### TASK TO CARRY OUT:
Leaving out the images, transcribe every record below exactly.
-------- DATA SUPPLIED --------
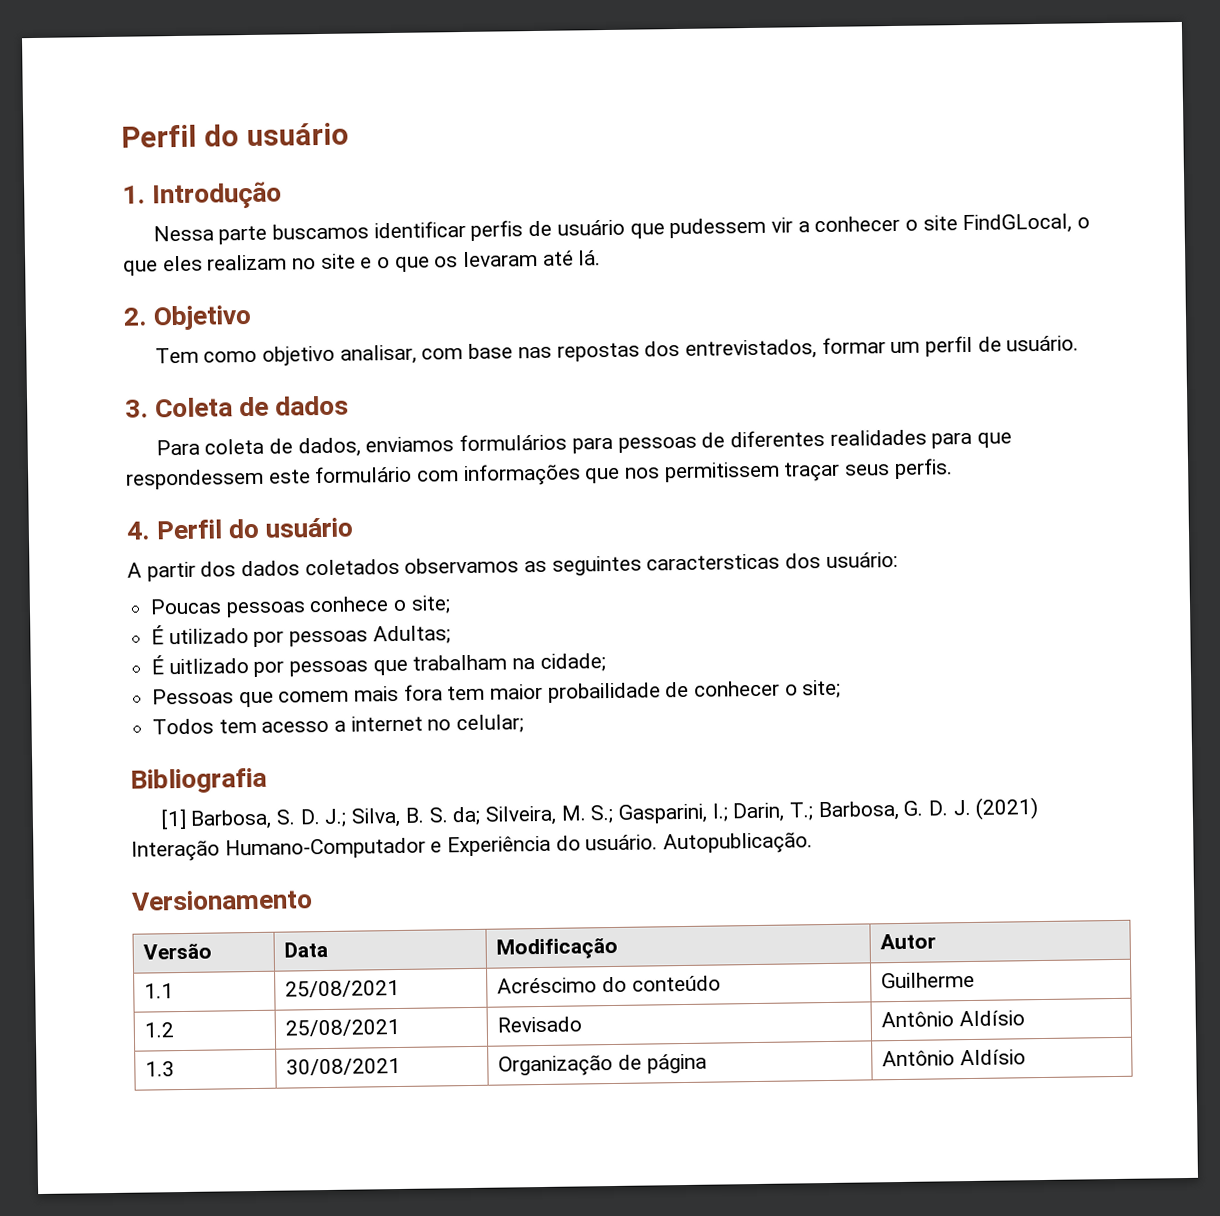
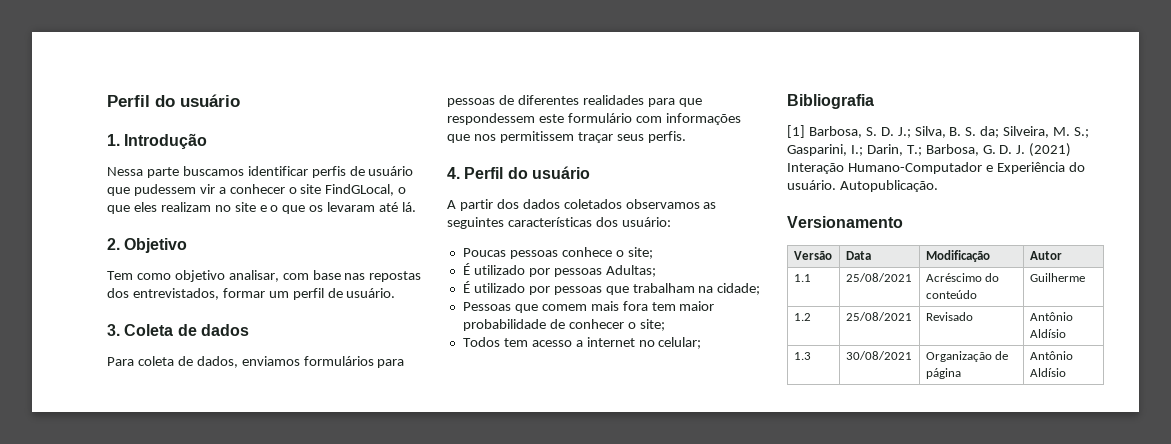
- A partir dos dados coletados observamos as seguintes caractersticas dos usuário:
+ A partir dos dados coletados observamos as seguintes características dos usuário:
- É uitlizado por pessoas que trabalham na cidade;
+ É utilizado por pessoas que trabalham na cidade;
- Pessoas que comem mais fora tem maior probailidade de conhecer o site;
+ Pessoas que comem mais fora tem maior probabilidade de conhecer o site;

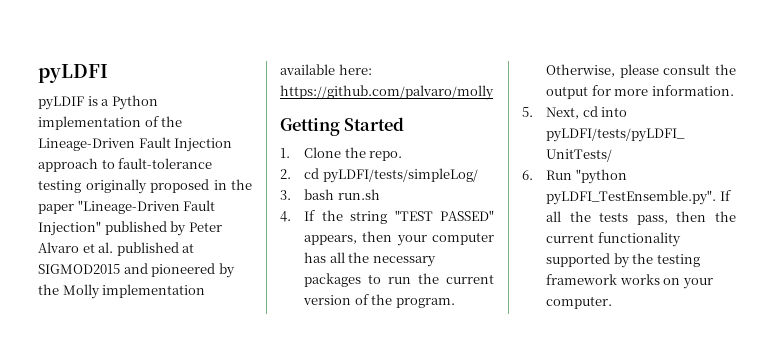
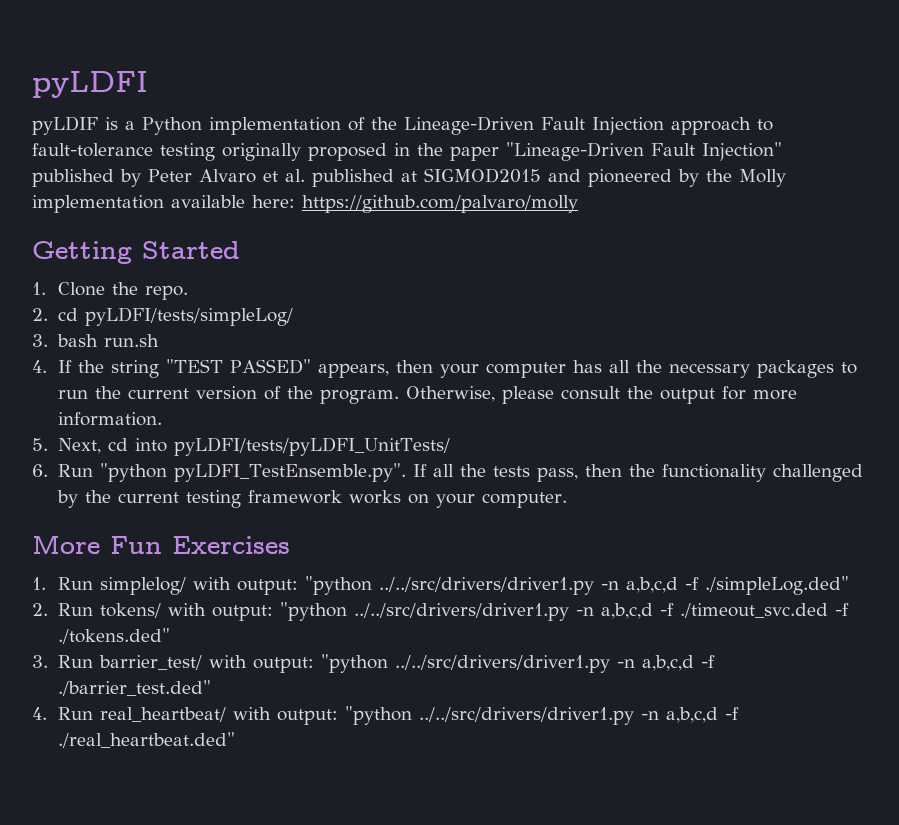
- 6. Run "python pyLDFI_TestEnsemble.py". If all the tests pass, then the current functionality supported by the testing framework works on your computer.
+ 6. Run "python pyLDFI_TestEnsemble.py". If all the tests pass, then the functionality challenged by the current testing framework works on your computer.
+ More Fun Exercises
+ 1. Run simplelog/ with output: "python ../../src/drivers/driver1.py -n a,b,c,d -f ./simpleLog.ded"
+ 2. Run tokens/ with output: "python ../../src/drivers/driver1.py -n a,b,c,d -f ./timeout_svc.ded -f ./tokens.ded"
+ 3. Run barrier_test/ with output: "python ../../src/drivers/driver1.py -n a,b,c,d -f ./barrier_test.ded"
+ 4. Run real_heartbeat/ with output: "python ../../src/drivers/driver1.py -n a,b,c,d -f ./real_heartbeat.ded"

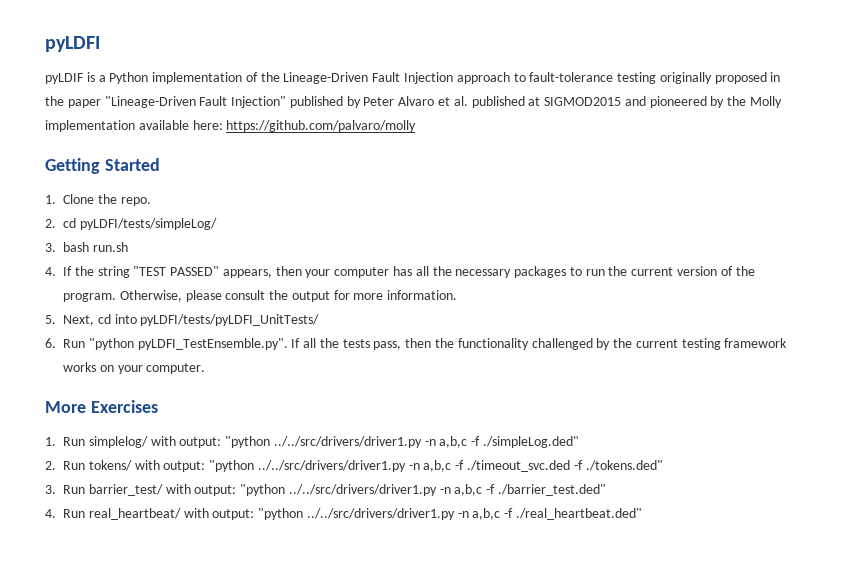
- More Fun Exercises
+ More Exercises
- 1. Run simplelog/ with output: "python ../../src/drivers/driver1.py -n a,b,c,d -f ./simpleLog.ded"
+ 1. Run simplelog/ with output: "python ../../src/drivers/driver1.py -n a,b,c -f ./simpleLog.ded"
- 2. Run tokens/ with output: "python ../../src/drivers/driver1.py -n a,b,c,d -f ./timeout_svc.ded -f ./tokens.ded"
+ 2. Run tokens/ with output: "python ../../src/drivers/driver1.py -n a,b,c -f ./timeout_svc.ded -f ./tokens.ded"
- 3. Run barrier_test/ with output: "python ../../src/drivers/driver1.py -n a,b,c,d -f ./barrier_test.ded"
+ 3. Run barrier_test/ with output: "python ../../src/drivers/driver1.py -n a,b,c -f ./barrier_test.ded"
- 4. Run real_heartbeat/ with output: "python ../../src/drivers/driver1.py -n a,b,c,d -f ./real_heartbeat.ded"
+ 4. Run real_heartbeat/ with output: "python ../../src/drivers/driver1.py -n a,b,c -f ./real_heartbeat.ded"

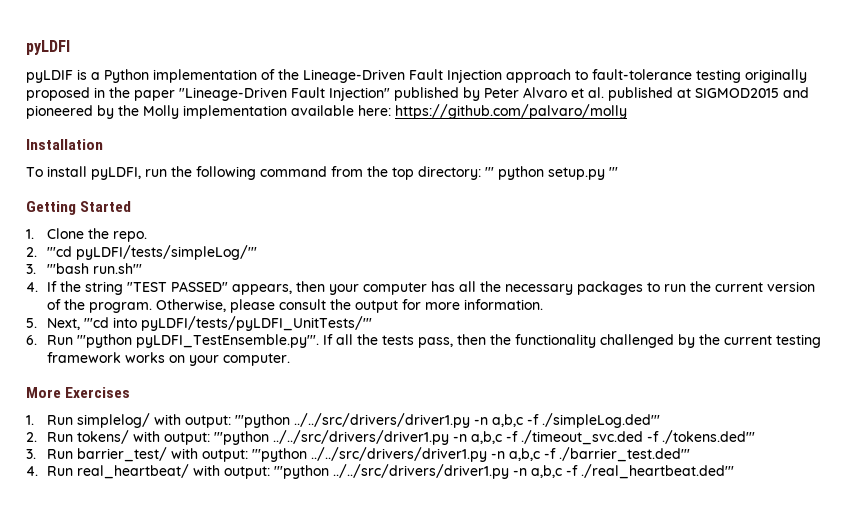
+ Installation
+ To install pyLDFI, run the following command from the top directory: ''' python setup.py '''
- 2. cd pyLDFI/tests/simpleLog/
- 3. bash run.sh
+ 2. '''cd pyLDFI/tests/simpleLog/'''
+ 3. '''bash run.sh'''
- 5. Next, cd into pyLDFI/tests/pyLDFI_UnitTests/
+ 5. Next, '''cd into pyLDFI/tests/pyLDFI_UnitTests/'''
- 6. Run "python pyLDFI_TestEnsemble.py". If all the tests pass, then the functionality challenged by the current testing framework works on your computer.
+ 6. Run '''python pyLDFI_TestEnsemble.py'''. If all the tests pass, then the functionality challenged by the current testing framework works on your computer.
- 1. Run simplelog/ with output: "python ../../src/drivers/driver1.py -n a,b,c -f ./simpleLog.ded"
+ 1. Run simplelog/ with output: '''python ../../src/drivers/driver1.py -n a,b,c -f ./simpleLog.ded'''
- 2. Run tokens/ with output: "python ../../src/drivers/driver1.py -n a,b,c -f ./timeout_svc.ded -f ./tokens.ded"
+ 2. Run tokens/ with output: '''python ../../src/drivers/driver1.py -n a,b,c -f ./timeout_svc.ded -f ./tokens.ded'''
- 3. Run barrier_test/ with output: "python ../../src/drivers/driver1.py -n a,b,c -f ./barrier_test.ded"
+ 3. Run barrier_test/ with output: '''python ../../src/drivers/driver1.py -n a,b,c -f ./barrier_test.ded'''
- 4. Run real_heartbeat/ with output: "python ../../src/drivers/driver1.py -n a,b,c -f ./real_heartbeat.ded"
+ 4. Run real_heartbeat/ with output: '''python ../../src/drivers/driver1.py -n a,b,c -f ./real_heartbeat.ded'''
--------
### OUTPUT:
- A partir dos dados coletados observamos as seguintes caractersticas dos usuário:
+ A partir dos dados coletados observamos as seguintes características dos usuário:
- É uitlizado por pessoas que trabalham na cidade;
+ É utilizado por pessoas que trabalham na cidade;
- Pessoas que comem mais fora tem maior probailidade de conhecer o site;
+ Pessoas que comem mais fora tem maior probabilidade de conhecer o site;

- 6. Run "python pyLDFI_TestEnsemble.py". If all the tests pass, then the current functionality supported by the testing framework works on your computer.
+ 6. Run "python pyLDFI_TestEnsemble.py". If all the tests pass, then the functionality challenged by the current testing framework works on your computer.
+ More Fun Exercises
+ 1. Run simplelog/ with output: "python ../../src/drivers/driver1.py -n a,b,c,d -f ./simpleLog.ded"
+ 2. Run tokens/ with output: "python ../../src/drivers/driver1.py -n a,b,c,d -f ./timeout_svc.ded -f ./tokens.ded"
+ 3. Run barrier_test/ with output: "python ../../src/drivers/driver1.py -n a,b,c,d -f ./barrier_test.ded"
+ 4. Run real_heartbeat/ with output: "python ../../src/drivers/driver1.py -n a,b,c,d -f ./real_heartbeat.ded"

- More Fun Exercises
+ More Exercises
- 1. Run simplelog/ with output: "python ../../src/drivers/driver1.py -n a,b,c,d -f ./simpleLog.ded"
+ 1. Run simplelog/ with output: "python ../../src/drivers/driver1.py -n a,b,c -f ./simpleLog.ded"
- 2. Run tokens/ with output: "python ../../src/drivers/driver1.py -n a,b,c,d -f ./timeout_svc.ded -f ./tokens.ded"
+ 2. Run tokens/ with output: "python ../../src/drivers/driver1.py -n a,b,c -f ./timeout_svc.ded -f ./tokens.ded"
- 3. Run barrier_test/ with output: "python ../../src/drivers/driver1.py -n a,b,c,d -f ./barrier_test.ded"
+ 3. Run barrier_test/ with output: "python ../../src/drivers/driver1.py -n a,b,c -f ./barrier_test.ded"
- 4. Run real_heartbeat/ with output: "python ../../src/drivers/driver1.py -n a,b,c,d -f ./real_heartbeat.ded"
+ 4. Run real_heartbeat/ with output: "python ../../src/drivers/driver1.py -n a,b,c -f ./real_heartbeat.ded"

+ Installation
+ To install pyLDFI, run the following command from the top directory: ''' python setup.py '''
- 2. cd pyLDFI/tests/simpleLog/
- 3. bash run.sh
+ 2. '''cd pyLDFI/tests/simpleLog/'''
+ 3. '''bash run.sh'''
- 5. Next, cd into pyLDFI/tests/pyLDFI_UnitTests/
+ 5. Next, '''cd into pyLDFI/tests/pyLDFI_UnitTests/'''
- 6. Run "python pyLDFI_TestEnsemble.py". If all the tests pass, then the functionality challenged by the current testing framework works on your computer.
+ 6. Run '''python pyLDFI_TestEnsemble.py'''. If all the tests pass, then the functionality challenged by the current testing framework works on your computer.
- 1. Run simplelog/ with output: "python ../../src/drivers/driver1.py -n a,b,c -f ./simpleLog.ded"
+ 1. Run simplelog/ with output: '''python ../../src/drivers/driver1.py -n a,b,c -f ./simpleLog.ded'''
- 2. Run tokens/ with output: "python ../../src/drivers/driver1.py -n a,b,c -f ./timeout_svc.ded -f ./tokens.ded"
+ 2. Run tokens/ with output: '''python ../../src/drivers/driver1.py -n a,b,c -f ./timeout_svc.ded -f ./tokens.ded'''
- 3. Run barrier_test/ with output: "python ../../src/drivers/driver1.py -n a,b,c -f ./barrier_test.ded"
+ 3. Run barrier_test/ with output: '''python ../../src/drivers/driver1.py -n a,b,c -f ./barrier_test.ded'''
- 4. Run real_heartbeat/ with output: "python ../../src/drivers/driver1.py -n a,b,c -f ./real_heartbeat.ded"
+ 4. Run real_heartbeat/ with output: '''python ../../src/drivers/driver1.py -n a,b,c -f ./real_heartbeat.ded'''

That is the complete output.